------ Recorded data ------

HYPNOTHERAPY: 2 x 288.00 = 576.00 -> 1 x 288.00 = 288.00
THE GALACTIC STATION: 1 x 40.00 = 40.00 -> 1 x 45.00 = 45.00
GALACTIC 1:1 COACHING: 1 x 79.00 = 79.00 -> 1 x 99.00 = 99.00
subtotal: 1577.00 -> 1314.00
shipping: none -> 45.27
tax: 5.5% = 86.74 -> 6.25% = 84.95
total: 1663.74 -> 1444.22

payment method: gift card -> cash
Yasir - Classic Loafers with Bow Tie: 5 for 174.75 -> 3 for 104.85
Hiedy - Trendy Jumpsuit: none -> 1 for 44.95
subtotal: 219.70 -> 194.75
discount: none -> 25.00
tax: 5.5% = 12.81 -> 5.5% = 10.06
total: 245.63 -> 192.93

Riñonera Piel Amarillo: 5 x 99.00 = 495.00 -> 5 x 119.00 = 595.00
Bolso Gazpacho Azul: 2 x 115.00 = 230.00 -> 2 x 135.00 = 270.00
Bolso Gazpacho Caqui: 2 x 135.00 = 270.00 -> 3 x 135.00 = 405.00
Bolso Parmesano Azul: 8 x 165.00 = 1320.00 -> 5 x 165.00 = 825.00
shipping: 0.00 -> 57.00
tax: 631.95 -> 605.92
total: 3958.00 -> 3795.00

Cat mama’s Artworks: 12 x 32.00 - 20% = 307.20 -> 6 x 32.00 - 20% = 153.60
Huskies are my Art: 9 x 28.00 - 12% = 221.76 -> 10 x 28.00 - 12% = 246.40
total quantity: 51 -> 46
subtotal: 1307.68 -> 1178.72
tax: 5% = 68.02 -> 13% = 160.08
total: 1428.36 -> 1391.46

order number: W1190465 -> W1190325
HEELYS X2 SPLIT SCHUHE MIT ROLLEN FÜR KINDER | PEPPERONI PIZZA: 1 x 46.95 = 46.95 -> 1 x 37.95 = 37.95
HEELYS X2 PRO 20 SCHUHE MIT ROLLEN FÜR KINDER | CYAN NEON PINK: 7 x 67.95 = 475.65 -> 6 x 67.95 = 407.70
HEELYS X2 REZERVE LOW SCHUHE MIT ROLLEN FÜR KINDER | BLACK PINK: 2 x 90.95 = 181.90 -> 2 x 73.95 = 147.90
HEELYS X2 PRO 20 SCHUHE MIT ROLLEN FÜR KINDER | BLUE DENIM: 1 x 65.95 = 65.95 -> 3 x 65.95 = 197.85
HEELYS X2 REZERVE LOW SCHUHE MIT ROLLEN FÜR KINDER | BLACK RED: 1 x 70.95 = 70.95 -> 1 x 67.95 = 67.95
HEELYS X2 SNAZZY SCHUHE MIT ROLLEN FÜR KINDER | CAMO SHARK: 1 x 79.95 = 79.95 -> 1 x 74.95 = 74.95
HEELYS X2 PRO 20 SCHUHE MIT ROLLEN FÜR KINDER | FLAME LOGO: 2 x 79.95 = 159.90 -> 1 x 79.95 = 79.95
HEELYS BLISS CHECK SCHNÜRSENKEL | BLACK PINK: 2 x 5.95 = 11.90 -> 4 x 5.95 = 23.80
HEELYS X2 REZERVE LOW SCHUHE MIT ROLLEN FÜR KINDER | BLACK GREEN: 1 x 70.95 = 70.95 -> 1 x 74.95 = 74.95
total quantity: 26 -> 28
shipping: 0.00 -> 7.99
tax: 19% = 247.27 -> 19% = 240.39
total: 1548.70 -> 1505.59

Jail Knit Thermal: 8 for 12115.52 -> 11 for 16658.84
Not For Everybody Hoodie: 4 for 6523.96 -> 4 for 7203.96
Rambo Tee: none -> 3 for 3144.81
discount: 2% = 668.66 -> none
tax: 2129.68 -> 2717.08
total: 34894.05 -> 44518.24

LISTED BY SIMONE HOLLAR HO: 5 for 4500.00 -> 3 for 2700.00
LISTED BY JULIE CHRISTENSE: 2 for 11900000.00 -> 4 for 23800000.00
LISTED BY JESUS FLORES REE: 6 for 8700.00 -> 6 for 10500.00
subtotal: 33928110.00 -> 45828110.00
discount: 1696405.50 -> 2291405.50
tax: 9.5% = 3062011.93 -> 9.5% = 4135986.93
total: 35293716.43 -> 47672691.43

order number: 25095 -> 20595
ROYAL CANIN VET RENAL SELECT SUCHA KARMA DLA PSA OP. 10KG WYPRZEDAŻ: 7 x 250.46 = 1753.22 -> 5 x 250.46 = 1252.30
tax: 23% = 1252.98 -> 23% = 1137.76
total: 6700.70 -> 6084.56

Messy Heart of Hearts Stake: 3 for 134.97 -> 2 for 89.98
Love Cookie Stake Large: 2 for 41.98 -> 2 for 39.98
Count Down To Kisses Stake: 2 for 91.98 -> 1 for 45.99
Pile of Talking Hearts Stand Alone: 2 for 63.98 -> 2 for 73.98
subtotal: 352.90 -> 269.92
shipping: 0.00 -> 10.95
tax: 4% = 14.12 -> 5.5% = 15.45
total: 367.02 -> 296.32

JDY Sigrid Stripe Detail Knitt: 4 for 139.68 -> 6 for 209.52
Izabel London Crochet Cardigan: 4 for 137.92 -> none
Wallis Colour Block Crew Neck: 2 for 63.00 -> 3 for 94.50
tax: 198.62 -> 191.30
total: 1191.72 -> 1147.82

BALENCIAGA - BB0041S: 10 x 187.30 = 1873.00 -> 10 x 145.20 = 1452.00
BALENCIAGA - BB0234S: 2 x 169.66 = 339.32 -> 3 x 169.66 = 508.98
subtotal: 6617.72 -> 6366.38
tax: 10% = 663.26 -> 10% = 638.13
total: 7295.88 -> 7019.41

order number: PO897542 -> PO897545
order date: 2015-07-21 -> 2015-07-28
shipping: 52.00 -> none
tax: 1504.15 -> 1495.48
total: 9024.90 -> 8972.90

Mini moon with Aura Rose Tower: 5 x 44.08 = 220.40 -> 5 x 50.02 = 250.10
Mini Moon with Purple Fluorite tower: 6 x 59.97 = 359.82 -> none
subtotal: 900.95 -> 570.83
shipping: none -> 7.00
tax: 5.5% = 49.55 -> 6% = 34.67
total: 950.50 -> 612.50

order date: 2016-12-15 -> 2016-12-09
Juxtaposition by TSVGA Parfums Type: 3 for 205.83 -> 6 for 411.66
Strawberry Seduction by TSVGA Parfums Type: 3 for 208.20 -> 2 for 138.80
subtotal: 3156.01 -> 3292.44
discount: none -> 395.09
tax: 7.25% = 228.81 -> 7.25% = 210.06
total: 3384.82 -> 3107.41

------

Word for word, restate the lines from the one holding "total: 9024.90 -> 8972.90" to the last line of the records.

*Output below:*
total: 9024.90 -> 8972.90

Mini moon with Aura Rose Tower: 5 x 44.08 = 220.40 -> 5 x 50.02 = 250.10
Mini Moon with Purple Fluorite tower: 6 x 59.97 = 359.82 -> none
subtotal: 900.95 -> 570.83
shipping: none -> 7.00
tax: 5.5% = 49.55 -> 6% = 34.67
total: 950.50 -> 612.50

order date: 2016-12-15 -> 2016-12-09
Juxtaposition by TSVGA Parfums Type: 3 for 205.83 -> 6 for 411.66
Strawberry Seduction by TSVGA Parfums Type: 3 for 208.20 -> 2 for 138.80
subtotal: 3156.01 -> 3292.44
discount: none -> 395.09
tax: 7.25% = 228.81 -> 7.25% = 210.06
total: 3384.82 -> 3107.41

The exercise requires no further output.